Le 6 juillet 2022, une importante lanterne est adjugée 52 000 €. L’adjudicataire ne règle pas le prix et conteste ensuite être tenu par cette acquisition.
Juridiquement, le point de départ est clair. L’article L.320-2 du Code de commerce prévoit que le mieux-disant acquiert le bien adjugé et doit en payer le prix. Le paiement exécute donc la vente. Il ne la forme pas. Les conditions de la vente Tapie le rappelaient expressément.
L’affaire devient plus intéressante lorsque le même enchérisseur acquiert ensuite environ 3 000 € de bijoux Chanel auprès de la même maison. Celle-ci refuse leur délivrance tant que les 52 000 € de la première adjudication restent impayés.
La vraie question n’est donc plus l’existence de la première vente. Elle est celle du fondement permettant de retenir le second bien.
Le droit de rétention n’autorise pas, par principe, un créancier à conserver n’importe quel bien de son débiteur. L’article 2286 du Code civil exige l’une des situations qu’il énumère, notamment une créance résultant du contrat qui oblige à livrer la chose ou née à l’occasion de sa détention.
La compensation ne résout pas automatiquement la difficulté. L’article 1347 du Code civil permet l’extinction de dettes réciproques. Il ne transforme pas, à lui seul, l’obligation de délivrer un bien déterminé en garantie générale d’une autre adjudication.

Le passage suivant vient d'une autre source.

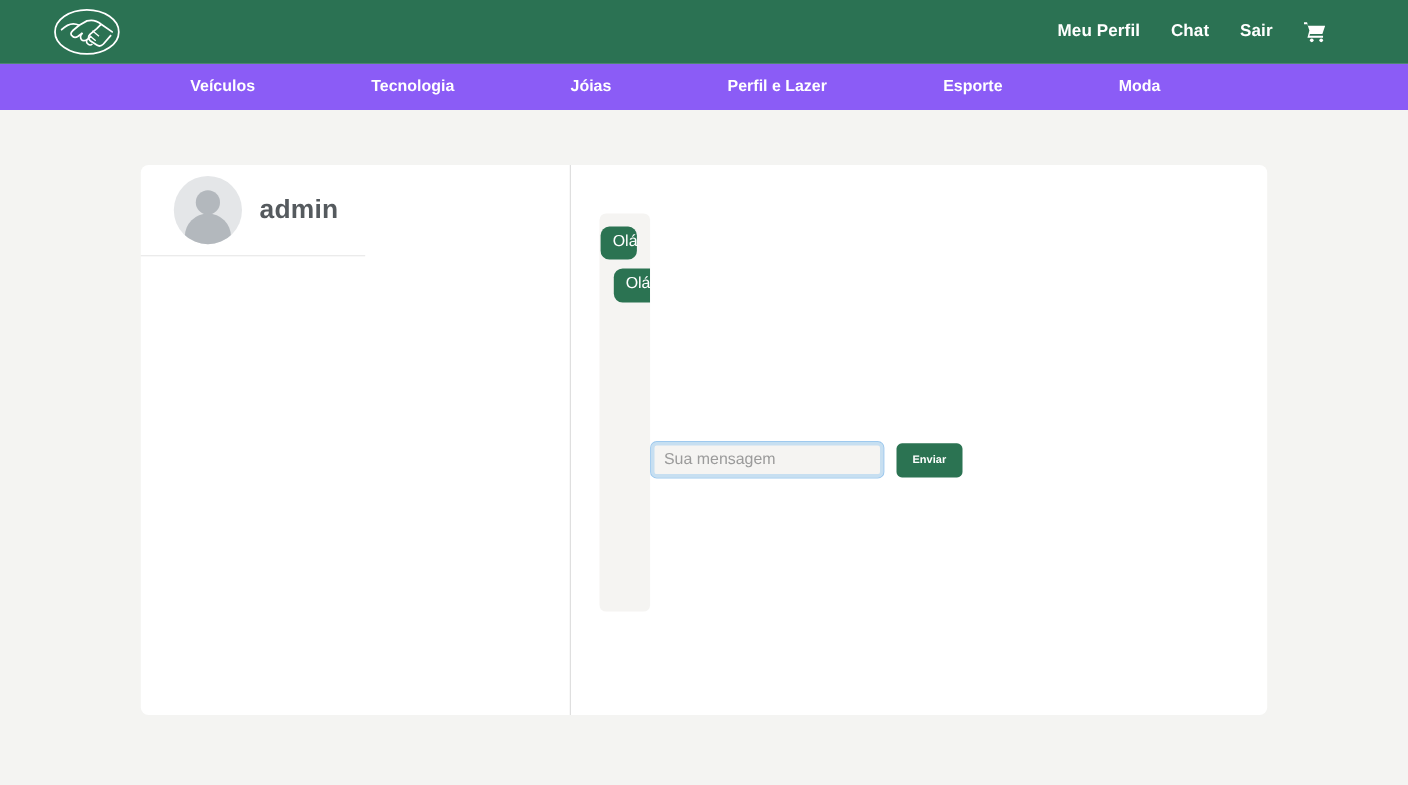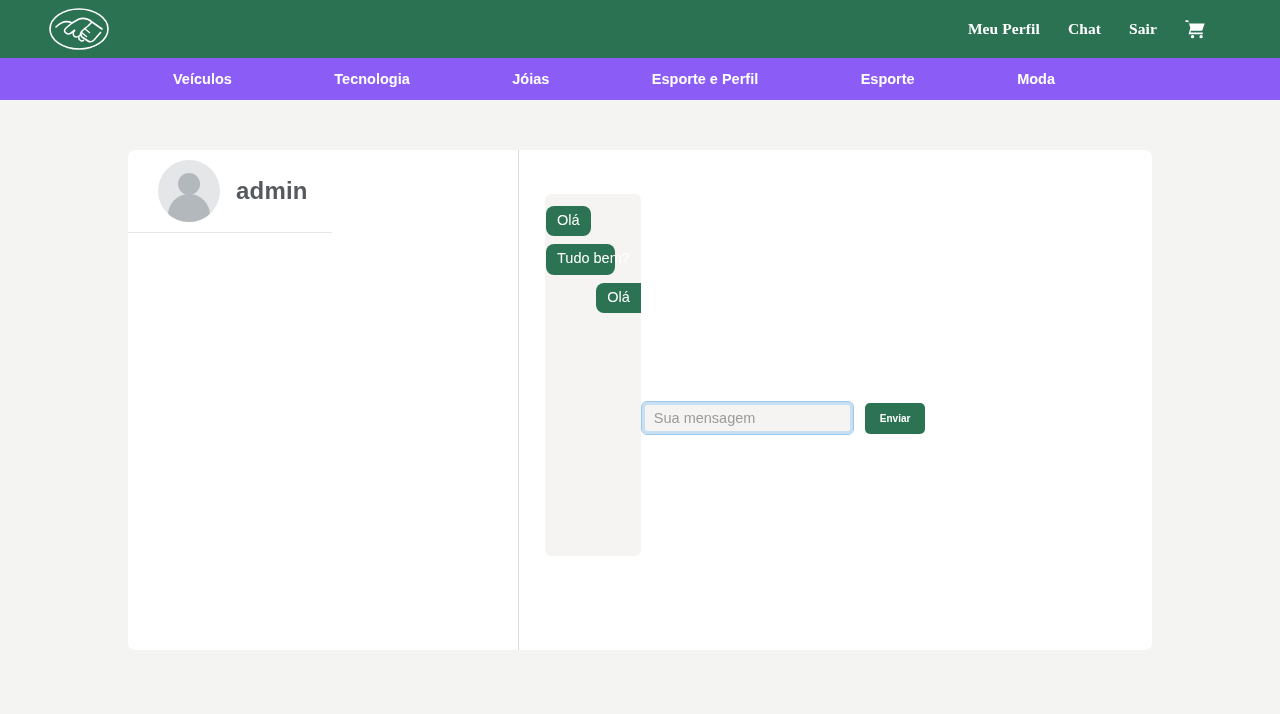--- a/index.html
+++ b/index.html
@@ -16,21 +16,20 @@
   }
 
   
   .topbar {
     position: relative;
     height: 58px;
     background: #2b7253;
     display: flex;
     align-items: center;
     padding: 0 20px 0 48px;
-    font-family: Liberation Serif, serif;
   }
   .brand-logo {
     width: 62px; height: 44px;
     display: block;
     flex: 0 0 auto;
   }
   .topnav {
     margin-left: auto;
     display: flex;
     align-items: center;
@@ -244,21 +243,21 @@
       </svg>
     </a>
   </nav>
 </header>
 
 <nav class="catbar">
   <div class="catbar-inner">
     <a href="#">Veículos</a>
     <a href="#">Tecnologia</a>
     <a href="#">Jóias</a>
-    <a href="#">Esporte e Perfil</a>
+    <a href="#">Perfil e Lazer</a>
     <a href="#">Esporte</a>
     <a href="#">Moda</a>
   </div>
 </nav>
 
 <main class="page">
   <section class="card">
 
     <aside class="users-panel">
       <div class="user-head">
@@ -266,23 +265,20 @@
         <span class="user-name">admin</span>
       </div>
       <div class="user-list"></div>
     </aside>
 
     <div class="chat-panel">
       <div class="messages">
         <div class="msg-row left">
           <span class="bubble">Olá</span>
         </div>
-        <div class="msg-row left">
-          <span class="bubble">Tudo bem?</span>
-        </div>
         <div class="msg-row right">
           <span class="bubble">Olá</span>
         </div>
       </div>
 
       <div class="composer">
         <input class="msg-input" type="text" placeholder="Sua mensagem" style="">
         <button class="send-btn" type="button">Enviar</button>
       </div>
     </div>

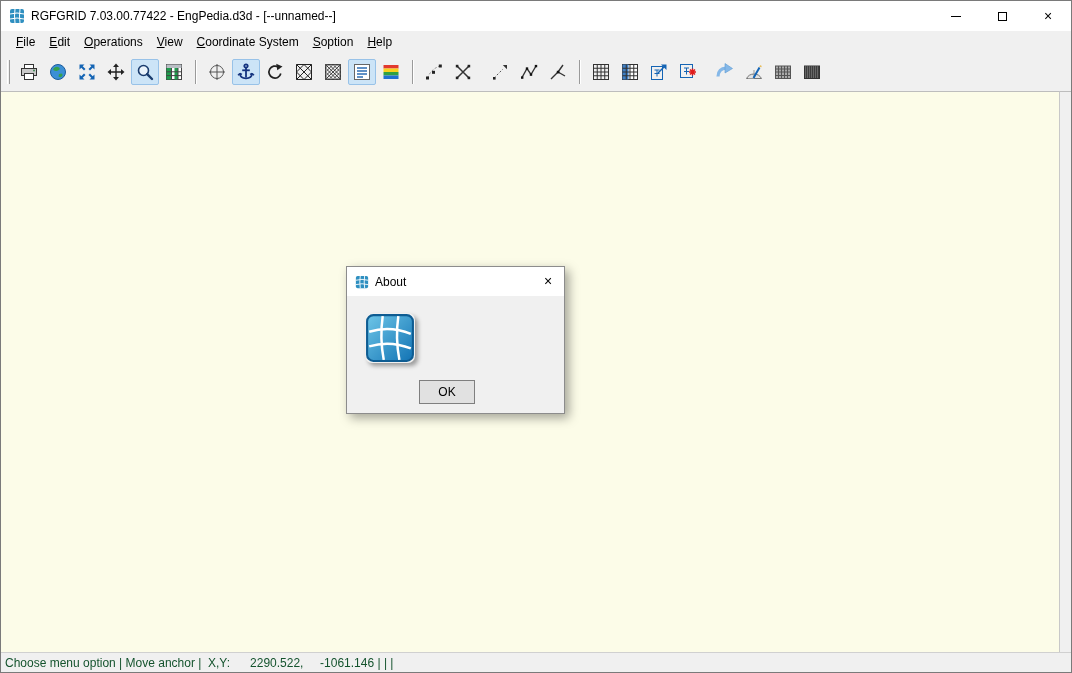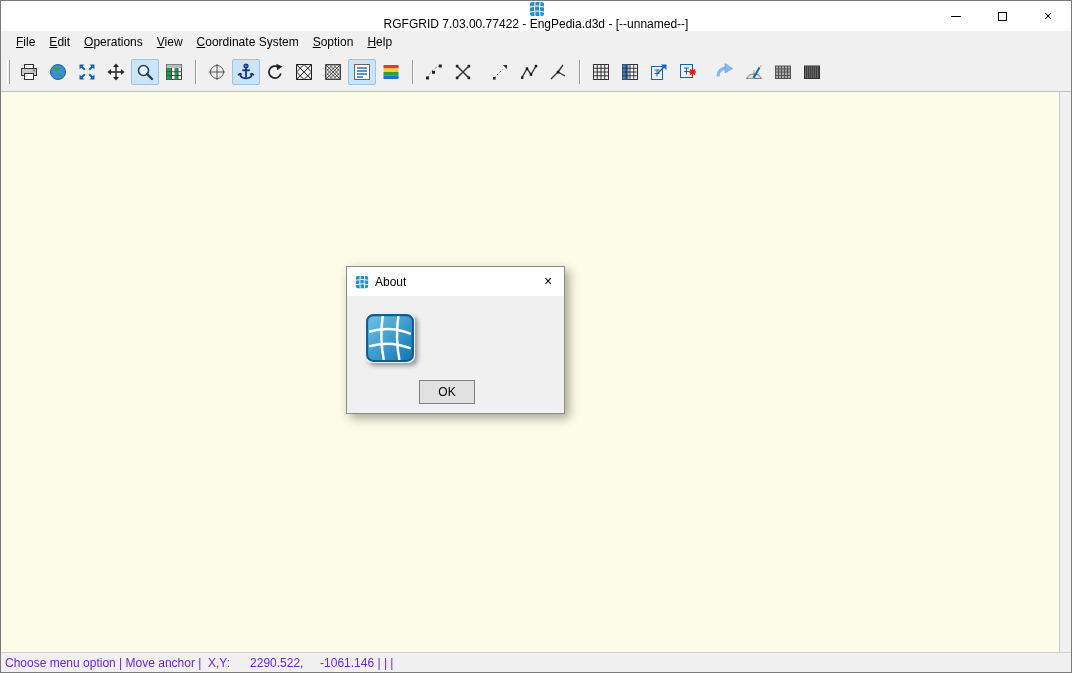--- a/index.html
+++ b/index.html
@@ -3,21 +3,21 @@
 <meta charset="utf-8">
 <style>
   * { box-sizing: border-box; margin: 0; padding: 0; }
   html,body { width:1072px; height:673px; }
   body { font-family: "Liberation Sans", sans-serif; background:#d0d0d0; }
   #app { position:relative; width:1072px; height:673px; background:#f0f0f0;
          border:1px solid #7a7a7a; overflow:hidden; }
 
   
   .titlebar { position:absolute; left:0; top:0; width:100%; height:30px;
-              background:#ffffff; display:flex; align-items:center;flex-direction:column; }
+              background:#ffffff; display:flex; align-items:center; }
   .app-icon { width:16px; height:16px; margin:0 6px 0 8px; flex:0 0 auto; }
   .title-text { font-size:12px; color:#000; white-space:nowrap; }
   .win-controls { position:absolute; right:0; top:0; height:30px; display:flex; }
   .win-btn { width:46px; height:30px; display:flex; align-items:center; justify-content:center;
              cursor:default; color:#000; }
   .min-glyph { display:block; width:10px; height:0; border-top:1px solid #000; }
   .max-glyph { display:block; width:9px; height:9px; border:1px solid #000; }
   .close-glyph { font-size:14px; line-height:14px; }
 
   
@@ -41,21 +41,21 @@
 
   
   .canvas { position:absolute; left:0; top:90px; width:1058px; height:561px;
             background:#fcfce8; border-top:1px solid #bdbdbd; }
   .right-gutter { position:absolute; left:1058px; top:90px; width:13px; height:561px;
                   background:#f0f0f0; border-left:1px solid #c8c8c8; border-top:1px solid #bdbdbd; }
 
   
   .statusbar { position:absolute; left:0; top:651px; width:100%; height:21px;
                background:#f0f0f0; border-top:1px solid #d0d0d0; display:flex; align-items:center; }
-  .status-text { font-size:12px; color:#6d28d9; white-space:pre; padding-left:4px; }
+  .status-text { font-size:12px; color:#14532d; white-space:pre; padding-left:4px; }
 
   
   .dialog { position:absolute; left:345px; top:265px; width:219px; height:148px;
             background:#f0f0f0; border:1px solid #8c8c8c;
             box-shadow:4px 4px 10px rgba(0,0,0,0.35); z-index:10; }
   .dlg-title { position:relative; height:29px; background:#ffffff; display:flex; align-items:center; }
   .dlg-icon { width:14px; height:14px; margin:0 6px 0 8px; flex:0 0 auto; }
   .dlg-title-text { font-size:12px; color:#000; }
   .dlg-close { position:absolute; right:0; top:0; width:32px; height:27px;
                display:flex; align-items:center; justify-content:center; }

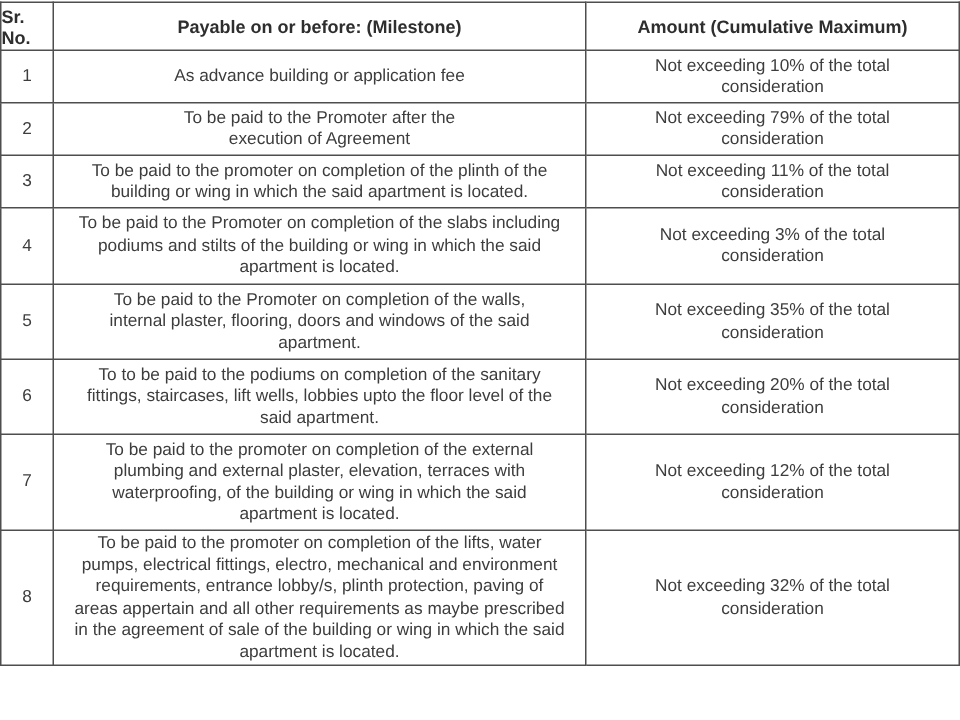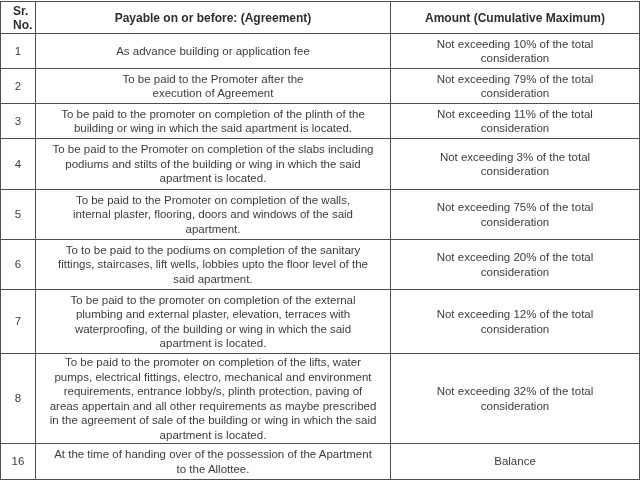--- a/index.html
+++ b/index.html
@@ -32,40 +32,40 @@
     overflow: hidden;
   }
   .doc-table th {
     font-weight: bold;
     font-size: 12px;
     line-height: 14px;
     color: #2e2e2e;
   }
   .doc-table th.sr-head {
     text-align: left;
-    padding-left: 12px;
+    padding-left: 0;
   }
   .doc-table td.sr-cell {
     text-align: center;
   }
 </style>
 </head>
 <body>
 
 <table class="doc-table">
   <colgroup>
     <col class="col-sr">
     <col class="col-mile">
     <col class="col-amount">
   </colgroup>
   <thead>
     <tr style="height:32px;">
       <th class="sr-head">Sr.
 No.</th>
-      <th>Payable on or before: (Agreement)</th>
+      <th>Payable on or before: (Milestone)</th>
       <th>Amount (Cumulative Maximum)</th>
     </tr>
   </thead>
   <tbody>
     <tr style="height:35px;">
       <td class="sr-cell">1</td>
       <td>As advance building or application fee</td>
       <td>Not exceeding 10% of the total
 consideration</td>
     </tr>
@@ -89,21 +89,21 @@
 podiums and stilts of the building or wing in which the said
 apartment is located.</td>
       <td>Not exceeding 3% of the total
 consideration</td>
     </tr>
     <tr style="height:50px;">
       <td class="sr-cell">5</td>
       <td>To be paid to the Promoter on completion of the walls,
 internal plaster, flooring, doors and windows of the said
 apartment.</td>
-      <td>Not exceeding 75% of the total
+      <td>Not exceeding 35% of the total
 consideration</td>
     </tr>
     <tr style="height:50px;">
       <td class="sr-cell">6</td>
       <td>To to be paid to the podiums on completion of the sanitary
 fittings, staircases, lift wells, lobbies upto the floor level of the
 said apartment.</td>
       <td>Not exceeding 20% of the total
 consideration</td>
     </tr>
@@ -120,20 +120,14 @@
       <td class="sr-cell">8</td>
       <td>To be paid to the promoter on completion of the lifts, water
 pumps, electrical fittings, electro, mechanical and environment
 requirements, entrance lobby/s, plinth protection, paving of
 areas appertain and all other requirements as maybe prescribed
 in the agreement of sale of the building or wing in which the said
 apartment is located.</td>
       <td>Not exceeding 32% of the total
 consideration</td>
     </tr>
-    <tr style="height:36px;">
-      <td class="sr-cell">16</td>
-      <td>At the time of handing over of the possession of the Apartment
-to the Allottee.</td>
-      <td>Balance</td>
-    </tr>
   </tbody>
 </table>
 
 </body></html>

Selon le compte rendu publié le 19 août, le TJ de Paris, 20 juillet 2026, a retenu que l’enchérisseur restait tenu de payer la lanterne. En revanche, tant que le jugement intégral n’est pas publié, il serait imprudent d’attribuer au tribunal un fondement précis concernant la rétention des bijoux.
La leçon pour les maisons de ventes est plus précise qu’une simple clause “impayés”.
Lorsqu’un client participe à plusieurs ventes, il faut déterminer en amont si un défaut de paiement peut produire des effets sur les opérations suivantes. La clause doit distinguer suspension des enchères futures, exigence d’une garantie, compensation de créances monétaires et éventuel report de délivrance d’un autre lot. Chacun de ces mécanismes répond à un fondement différent.
Autrement dit, un premier bordereau impayé ne doit pas être traité comme une simple dette client. Il faut organiser juridiquement ses effets sur toute relation d’enchères ultérieure.